The program has been prepared to acknowledge the impact of LGBTQ composers both on the Broadway stage and in the concert hall. Audra McDonald will appear as guest artist singing show tunes by Stephen Sondheim, Leonard Bernstein, John Kander (working with lyricist Fred Ebb), and others. McDonald will also serve as narrator in a performance of Aaron Copland’s “Lincoln Portrait.” Other composers whose works will be performed will be Lou Harrison, Henry Cowell, Meredith Monk, and John Cage. The program will conclude with the concluding movement of Gustav Mahler’s first symphony, which was scheduled to be performed in its entirety at one of the Chapel Hill concerts.

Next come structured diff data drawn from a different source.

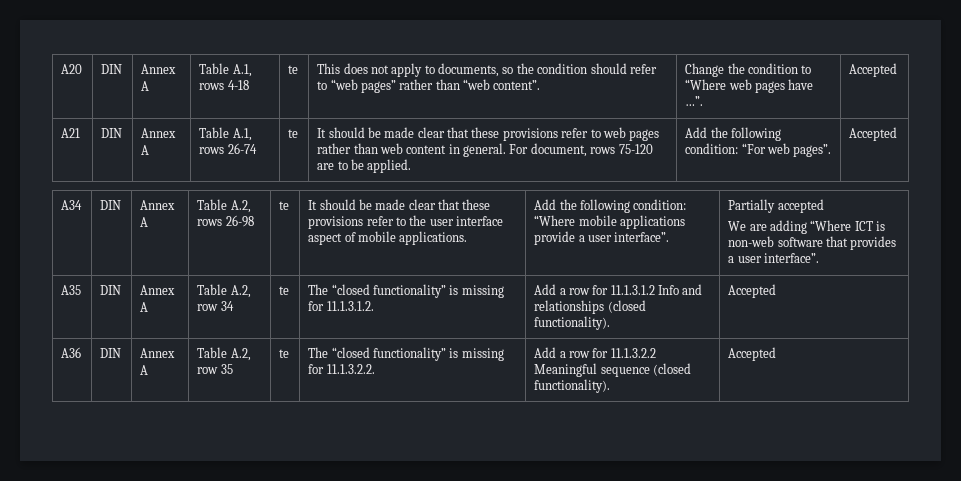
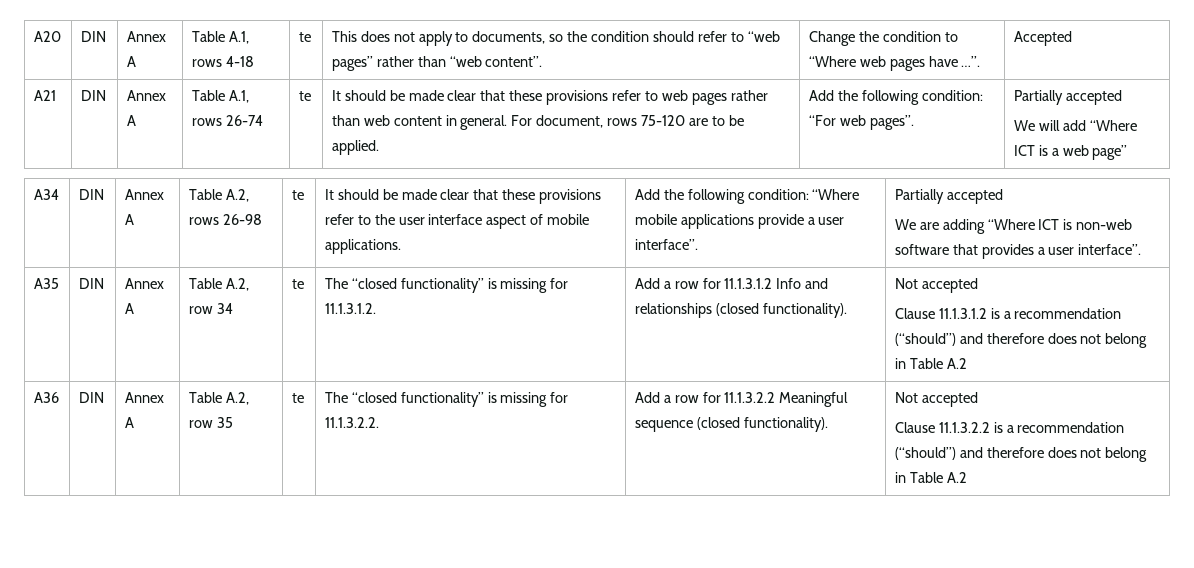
- Add the following condition: “For web pages”. | Accepted
+ Add the following condition: “For web pages”. | Partially accepted
+ We will add “Where ICT is a web page”
- Add a row for 11.1.3.1.2 Info and relationships (closed functionality). | Accepted
+ Add a row for 11.1.3.1.2 Info and relationships (closed functionality). | Not accepted
+ Clause 11.1.3.1.2 is a recommendation (“should”) and therefore does not belong in Table A.2
- Add a row for 11.1.3.2.2 Meaningful sequence (closed functionality). | Accepted
+ Add a row for 11.1.3.2.2 Meaningful sequence (closed functionality). | Not accepted
+ Clause 11.1.3.2.2 is a recommendation (“should”) and therefore does not belong in Table A.2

This concert will take place on Tuesday, April 4, beginning at 8 p.m. Tickets are available in the Second Tier for $25, and a few seats are still available in the Orchestra for $50. They may be purchased online through the event page for this program on the SFS Web site, by calling 415-864-6000, or by visiting the Box Office in Davies Symphony Hall, whose entrance is on the south side of Grove Street between Van Ness Avenue and Franklin Street. The Box Office is open from 10 a.m. to 6 p.m., Monday through Friday, and from noon to 6 p.m. on Saturday.